[TASK DETAILS]
Please restate word for word all lines from the one containing "text: Created ->" to the final line of the entries, and include no pictures.

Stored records
——————————

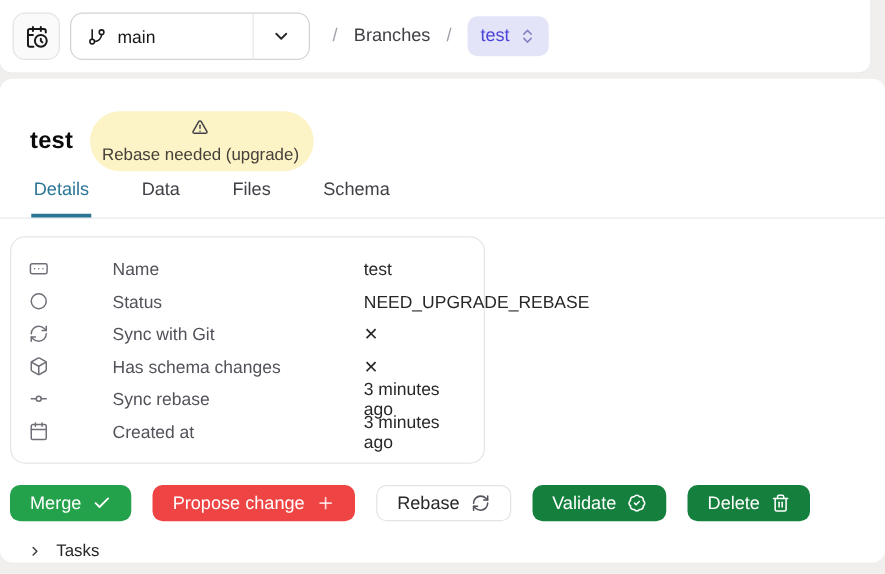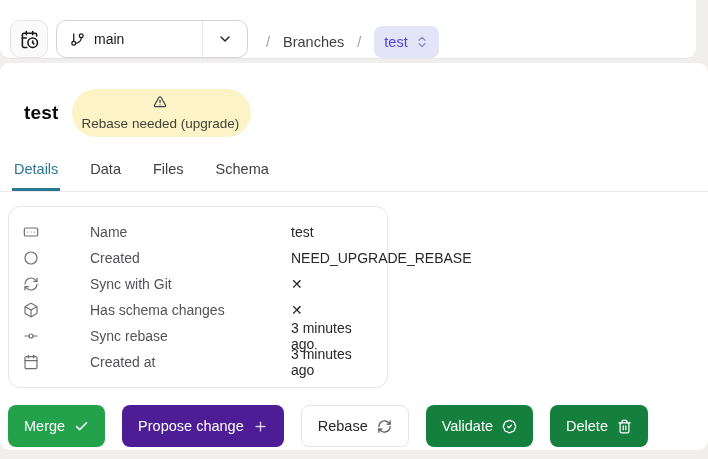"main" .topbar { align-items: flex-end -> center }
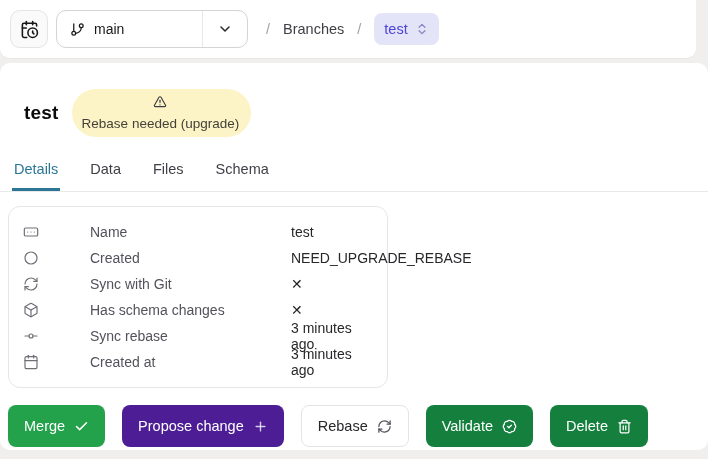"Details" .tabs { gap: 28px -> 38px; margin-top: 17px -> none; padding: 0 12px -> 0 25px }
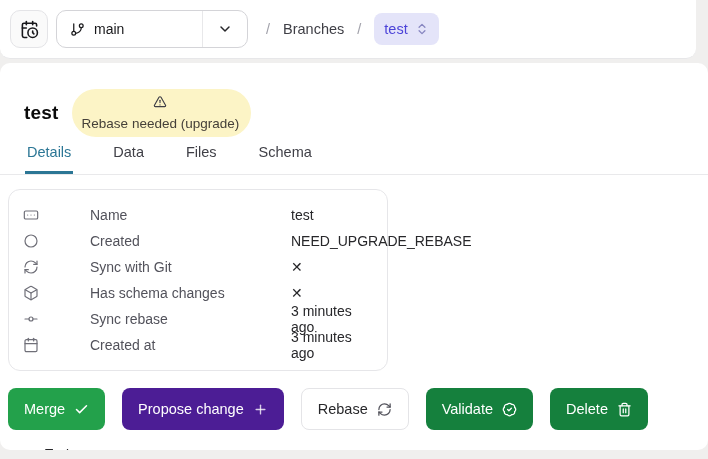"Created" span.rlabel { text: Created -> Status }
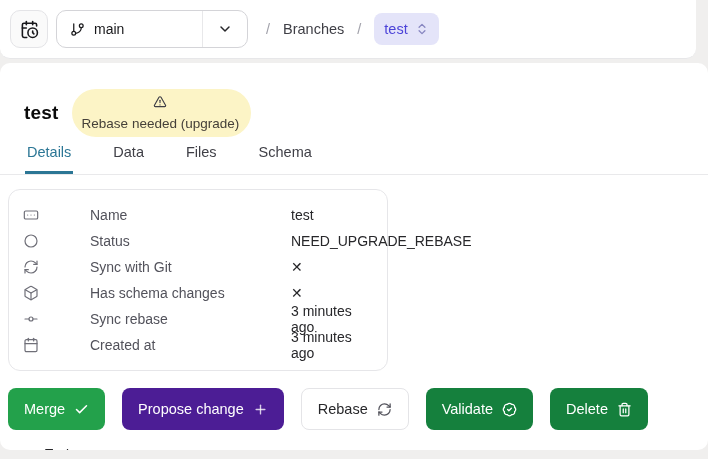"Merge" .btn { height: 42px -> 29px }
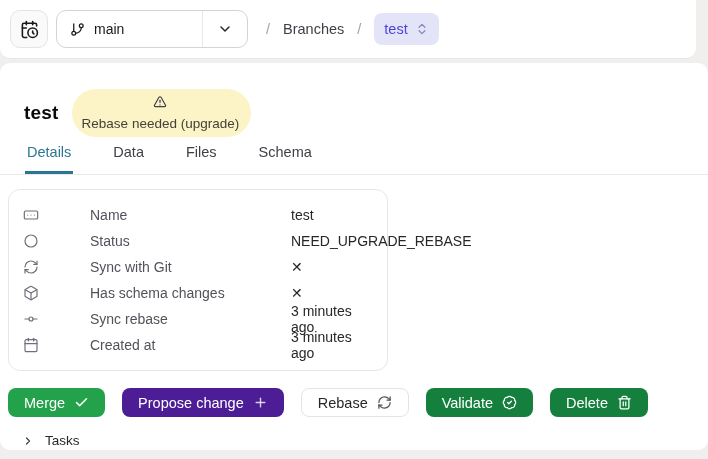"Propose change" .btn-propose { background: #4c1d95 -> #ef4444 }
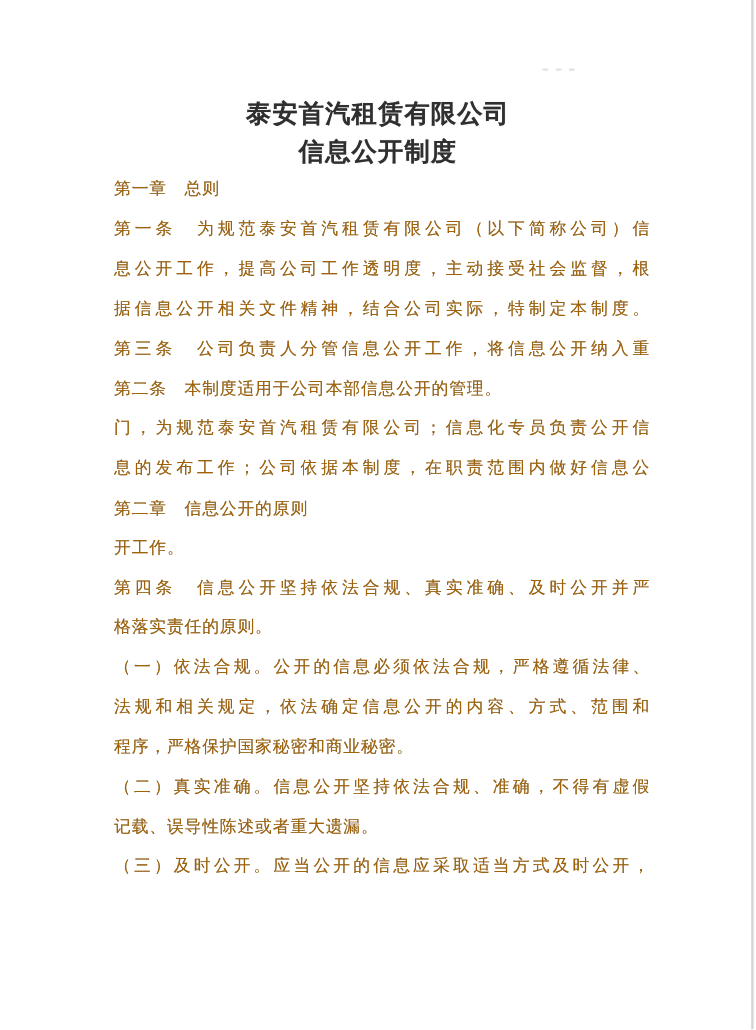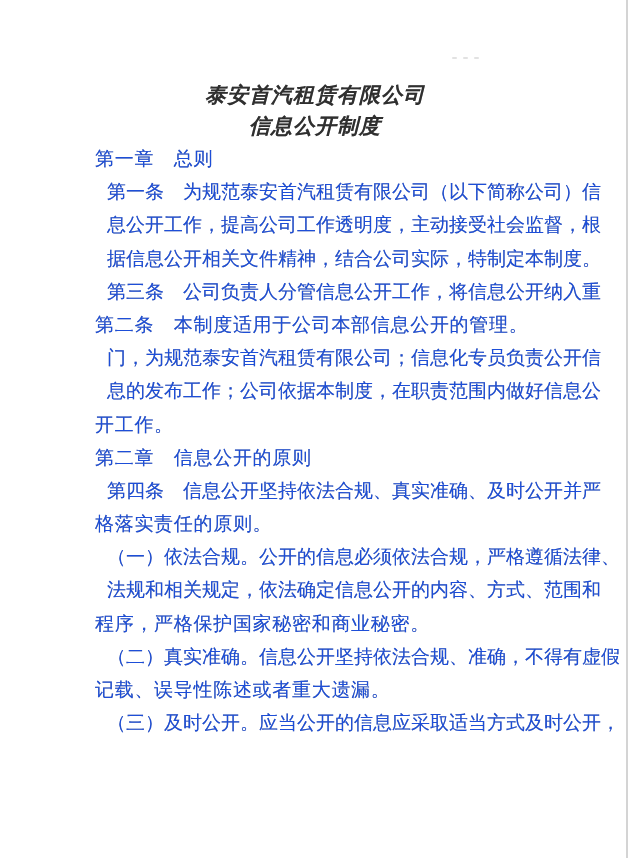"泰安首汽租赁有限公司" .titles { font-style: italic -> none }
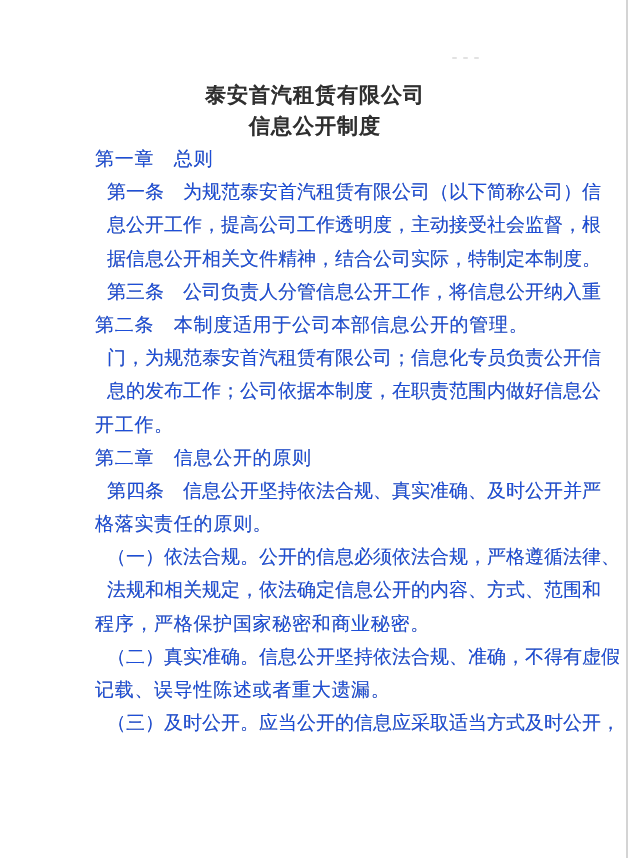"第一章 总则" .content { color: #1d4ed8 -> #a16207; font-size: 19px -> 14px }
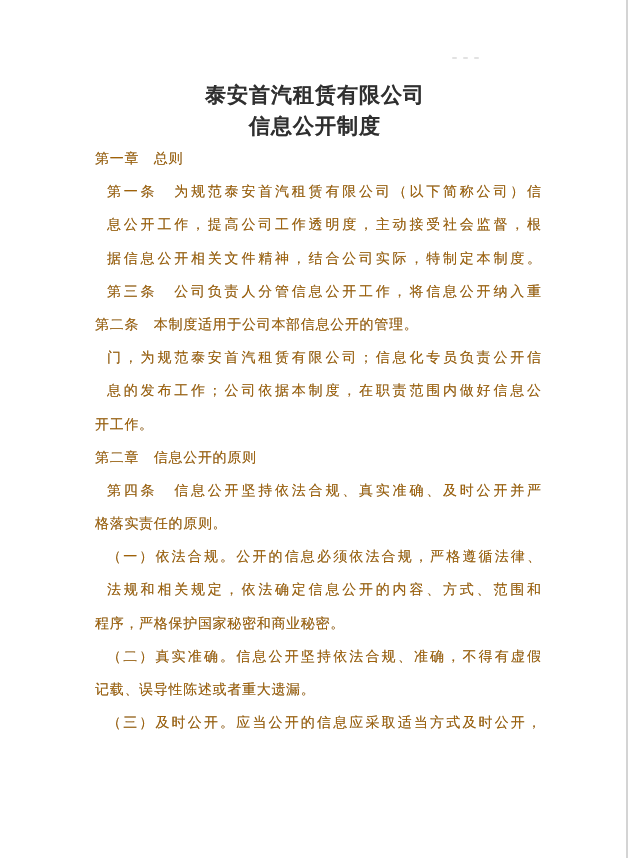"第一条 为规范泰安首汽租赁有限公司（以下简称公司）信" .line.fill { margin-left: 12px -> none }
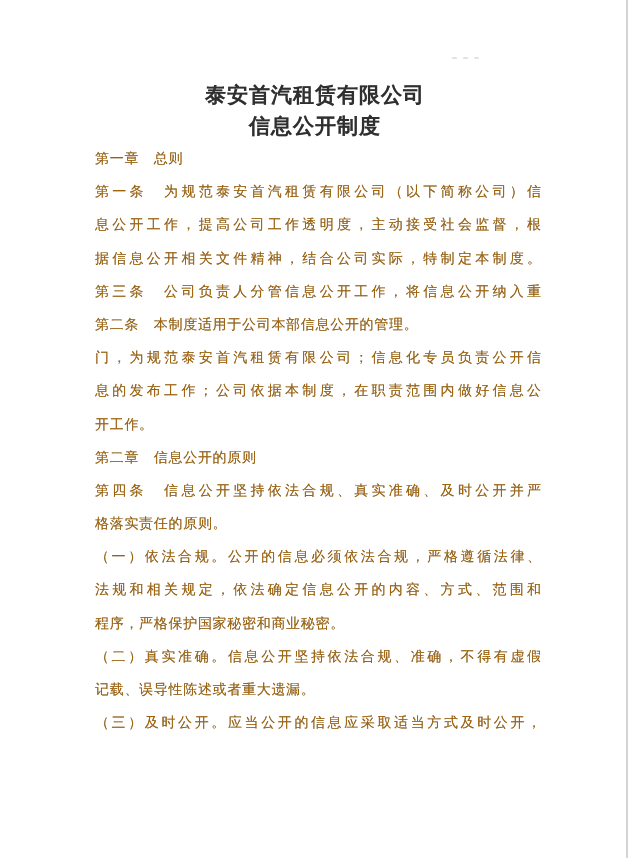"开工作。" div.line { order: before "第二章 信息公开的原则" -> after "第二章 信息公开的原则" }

——————————

[RESULT OF THIS TASK]
"Created" span.rlabel { text: Created -> Status }
"Merge" .btn { height: 42px -> 29px }
"Propose change" .btn-propose { background: #4c1d95 -> #ef4444 }
"泰安首汽租赁有限公司" .titles { font-style: italic -> none }
"第一章 总则" .content { color: #1d4ed8 -> #a16207; font-size: 19px -> 14px }
"第一条 为规范泰安首汽租赁有限公司（以下简称公司）信" .line.fill { margin-left: 12px -> none }
"开工作。" div.line { order: before "第二章 信息公开的原则" -> after "第二章 信息公开的原则" }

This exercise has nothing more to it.